* _Problem requirements_:
Lines below that include "para" are the answer; copy each one.

* _Data to process_:

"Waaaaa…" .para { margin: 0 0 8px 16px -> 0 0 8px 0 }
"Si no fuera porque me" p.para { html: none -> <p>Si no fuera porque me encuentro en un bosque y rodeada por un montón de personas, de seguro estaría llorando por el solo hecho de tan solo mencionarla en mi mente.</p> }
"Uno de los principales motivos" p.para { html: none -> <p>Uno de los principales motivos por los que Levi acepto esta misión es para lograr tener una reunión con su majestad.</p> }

---

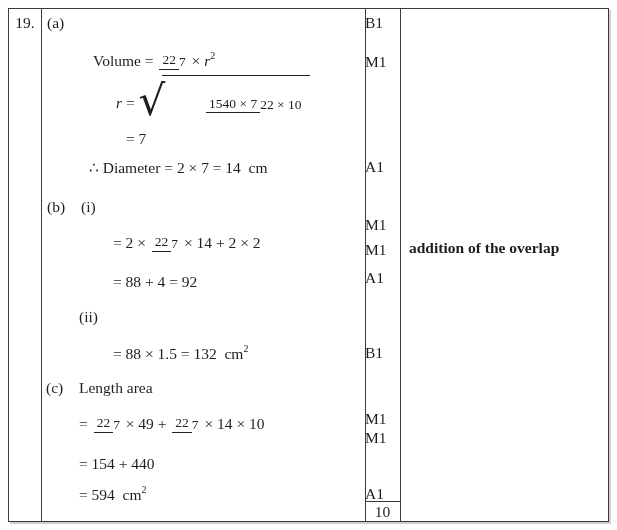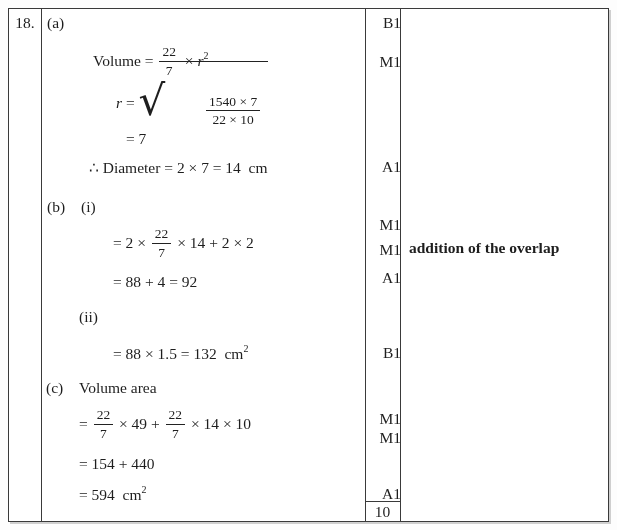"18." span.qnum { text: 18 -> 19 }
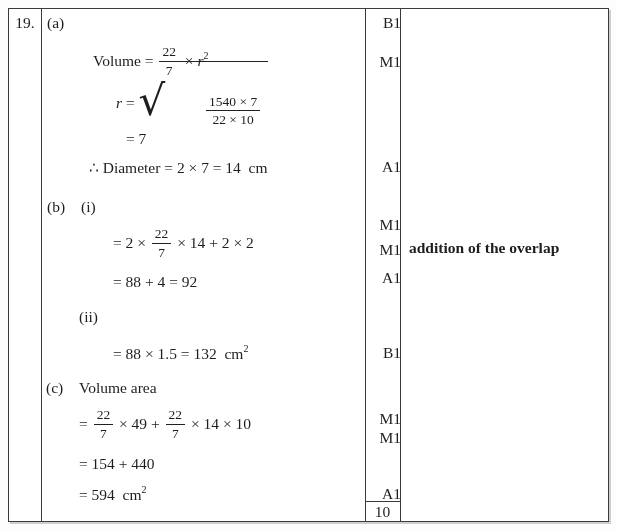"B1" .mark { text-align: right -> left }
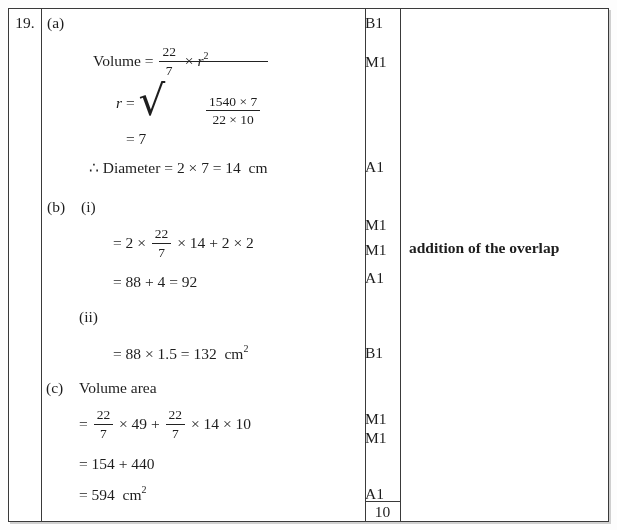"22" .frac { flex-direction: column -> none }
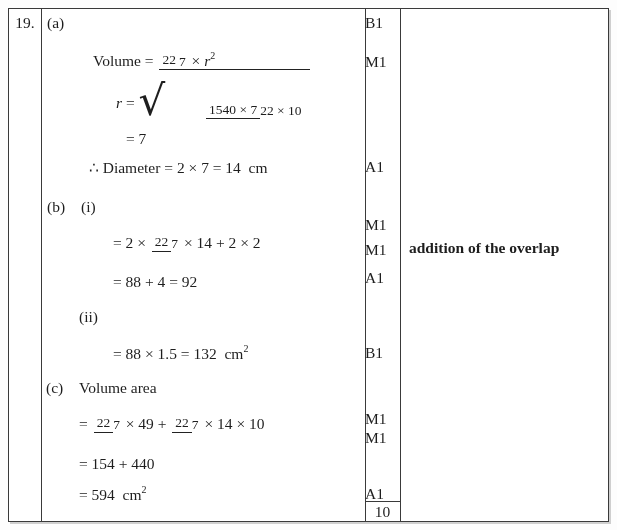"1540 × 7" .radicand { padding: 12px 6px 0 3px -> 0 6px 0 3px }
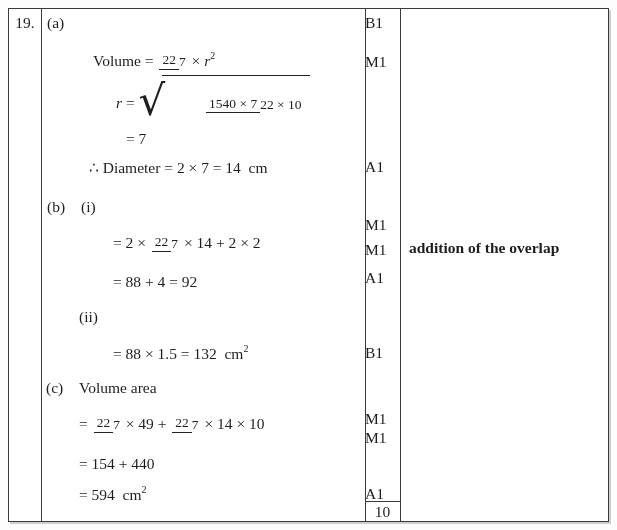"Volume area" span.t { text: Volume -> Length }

* _Written answer_:
"Waaaaa…" .para { margin: 0 0 8px 16px -> 0 0 8px 0 }
"Si no fuera porque me" p.para { html: none -> <p>Si no fuera porque me encuentro en un bosque y rodeada por un montón de personas, de seguro estaría llorando por el solo hecho de tan solo mencionarla en mi mente.</p> }
"Uno de los principales motivos" p.para { html: none -> <p>Uno de los principales motivos por los que Levi acepto esta misión es para lograr tener una reunión con su majestad.</p> }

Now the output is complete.